Soft LoRA and Identity Mixture:

Method for SLIM: Let LLM Learn More and Forget Less with Soft LoRA and Identity Mixture
Multiple experts introduced in Eq. [5]:
- y = Wx + b + ∑_iR̂(x)_if_i(x)
- f_i: LoRA adapter or identity layer satisfying f(x) = x
- R̂(x): routing weight satisfying ∑_iR̂(x)_i = 1
Transformation of Eq. [6]:
- By setting R̂(x)_i = ŵ_i/Z, it transforms to the same formulation as Eq. [4]

3.3 Weight yielding with sliding clustering

Clustering Approach for Samples Occupied from Target Domain:

Mixture of Gaussian distribution assumed for input sample distribution
Calculate distance of each sample to nearest cluster center
Large distances indicate samples less likely from target domain, assigned to identity expert
Cluster assignment and update during training:
- Randomly initialize N cluster centers (c_i in R^C)
- For each input sample x in R^N,C :
  - Assign nearest cluster based on distance to its center
  - Update center and variance of each channel
No cluster updates during inference
Routing weights calculation:
- Rnorm(x)_i = routing logits for input x and expert i
- d = max(|x-c_idx|/σ_idx) - 1, where idx is the index of nearest cluster
- w_i = [Softmax(w_i), if w_i <= K; 0 otherwise]
Where:
- TYPE(·) returns layer type
- Rnorm(x)_i = routing logits for input x and expert i calculated using the nearest cluster center and variance
- K represents the number of experts to be activated.
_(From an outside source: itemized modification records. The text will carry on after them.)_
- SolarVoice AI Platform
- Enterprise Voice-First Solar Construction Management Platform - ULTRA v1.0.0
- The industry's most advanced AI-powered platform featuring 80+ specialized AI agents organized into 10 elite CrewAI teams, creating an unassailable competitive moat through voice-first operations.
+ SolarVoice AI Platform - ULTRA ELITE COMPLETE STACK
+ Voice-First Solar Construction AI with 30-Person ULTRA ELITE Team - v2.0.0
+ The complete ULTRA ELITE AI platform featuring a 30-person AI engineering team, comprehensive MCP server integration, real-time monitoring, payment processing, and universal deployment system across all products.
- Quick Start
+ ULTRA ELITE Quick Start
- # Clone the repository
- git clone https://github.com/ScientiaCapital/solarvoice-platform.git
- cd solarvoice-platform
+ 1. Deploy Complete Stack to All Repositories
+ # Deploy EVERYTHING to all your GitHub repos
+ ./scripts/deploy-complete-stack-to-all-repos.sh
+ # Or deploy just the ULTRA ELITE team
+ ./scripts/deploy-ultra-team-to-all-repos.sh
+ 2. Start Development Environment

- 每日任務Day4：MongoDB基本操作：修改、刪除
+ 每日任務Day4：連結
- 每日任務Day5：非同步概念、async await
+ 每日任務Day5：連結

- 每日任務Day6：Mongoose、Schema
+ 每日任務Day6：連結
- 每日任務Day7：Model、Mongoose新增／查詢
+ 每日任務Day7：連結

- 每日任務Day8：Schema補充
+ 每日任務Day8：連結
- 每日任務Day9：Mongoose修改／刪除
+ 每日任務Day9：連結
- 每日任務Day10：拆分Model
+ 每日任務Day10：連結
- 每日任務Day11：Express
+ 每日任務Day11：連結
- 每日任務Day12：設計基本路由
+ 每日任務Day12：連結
3.4 Mixing LoRA adapters with dynamic merging

DARE Findings and Proposed Approach

DARE Findings:

LLMs are robust to slight parameter changes
Merging task vectors of fine-tuned LLMs can obtain multiple downstream capabilities

Proposed Approach:

Convert mixing of multiple LoRA adapters to dynamic model merging
Formulate θ_DARE as the weight of the merged model based on θ_PRE and task vectors
Merge general instruction tuning model and downstream model trained by LoRA: θ_M = θ_PRE + λ/1-p(θ_Ins-θ_PRE) + λ/1-p(θ_Ins+BA-θ_PRE)
Eliminate access to pre-training model during inference

Fast Implementation:

Approximate random sampling without introducing extra computational cost
Mask sub-matrices of the low-rank adapter: θ_M = θ_Ins + M_A⊗(BA)
Denote row set of masked elements as 𝒮_row and column set as 𝒮_col, approximate masking as B'A' where MASK(a,b) masks rows of a according to index set b
Randomly sample subset of 𝒮_row and 𝒮_col to fit original masking ratio
Introduce L1 regularization to adapters: ℒ_L_1 = ∑l∑k(B_k^l/r x C_out + A_k^l/rx C_in)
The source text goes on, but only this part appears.